Enquanto se espreguiçava com desleixo, Atlas apontou para os papéis nas mãos de Serenna.

— Sobre os únicos três que conseguiram ultrapassar esse "muro", você percebeu o que há de especial neles?

Serenna, sempre analítica, franziu a testa. Os três haviam respondido com precisão e coerência, mas... as abordagens eram diferentes. Artemy era detalhista e criativo, Annabeth era objetiva e estratégica, enquanto Bolt impressionava pela força e impacto de suas ações.

— Você não entendeu, né? — Atlas riu. — Essas questões não medem apenas conhecimento ou erudição. Elas testam o que não pode ser ensinado.

— Você está dizendo que...

— Exatamente. Criatividade, intelecto e presença. Características naturais, únicas, inimitáveis.

Foi então que tudo fez sentido para Serenna.

A criatividade de Artemy, ao transformar o próprio ambiente em uma extensão de sua vontade, explorando cada detalhe do terreno como uma arma.

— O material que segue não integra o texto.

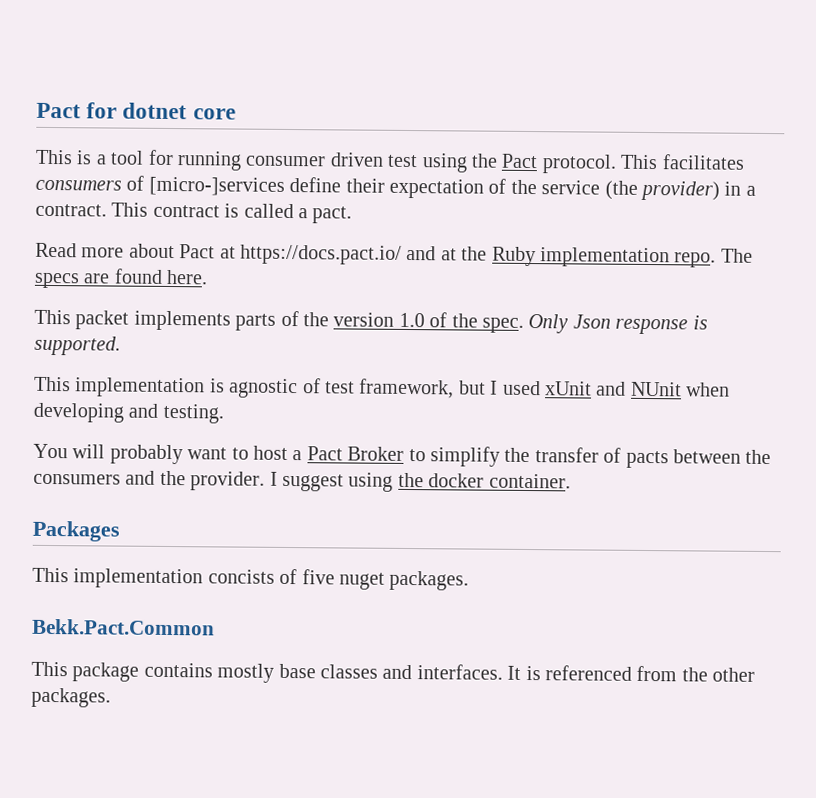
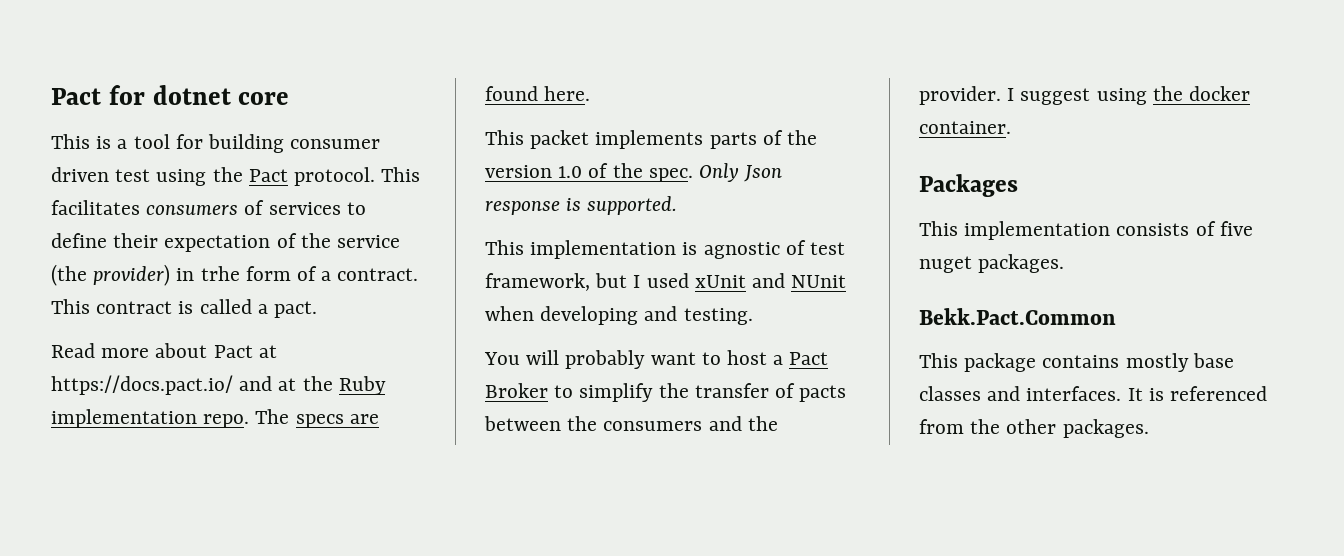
[177,151,243,171] running -> [208,134,285,153] building
[148,176,285,196] [micro-]services -> [268,202,366,215] services to
(742, 188) none -> [200,266,318,281] trhe form of
[207,569,275,584] concists -> [1116,223,1190,236] consists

O intelecto afiado de Annabeth, que traçava estratégias cirúrgicas com informações que a maioria sequer notaria.

A presença de Bolt, avassaladora, dominando o campo com cada movimento como se fosse um espetáculo planejado.

— Interessante, não? Fica de olho nesses três. Principalmente no garoto das correntes.

— Ainda não consigo entender o que você vê nele...

Serenna reconhecia o brilho de Annabeth — vinda de origens humildes, mas com uma mente brilhante e aptidão para alquimia. Bolt era, indiscutivelmente, o maior prodígio de sua geração, a personificação de honrado. Mas Artemy... ela não enxergava o que Atlas via naquele rapaz.

— Não se trata de potencial, Serenna. Mas sim de escolhas.

— Hmph... Se você diz. — Ela deu de ombros, com desdém.

— E aquelas fichas que eu pedi? Conseguiu?

— As de Noah e Polius? Sim. Segunda gaveta.

— Maravilha! — Atlas colocou os pés sobre a mesa, pegou os documentos e começou a folheá-los com curiosidade.

— Eu sempre quis saber por que você só cuida pessoalmente de alunos tão excêntricos.

— Ter uma característica única pode ser... bem perigoso, sabe?

— Você pensa que algum deles vai te superar?

Atlas abriu um sorriso sincero — mas havia uma sombra melancólica por trás daquele gesto.

— Eu espero que sim.

E assim, sob a tênue luz do escritório noturno, Atlas e Serenna continuaram seus afazeres em silêncio. Um silêncio que, para o diretor, logo se tornou entediante demais.

...

...

Com os olhos semicerrados, ele lançou um olhar pretensioso para sua secretária, que organizava papéis com seriedade.

— Tá afim de abrir um vinho?

— Você não consegue trabalhar por uma hora sem se distrair?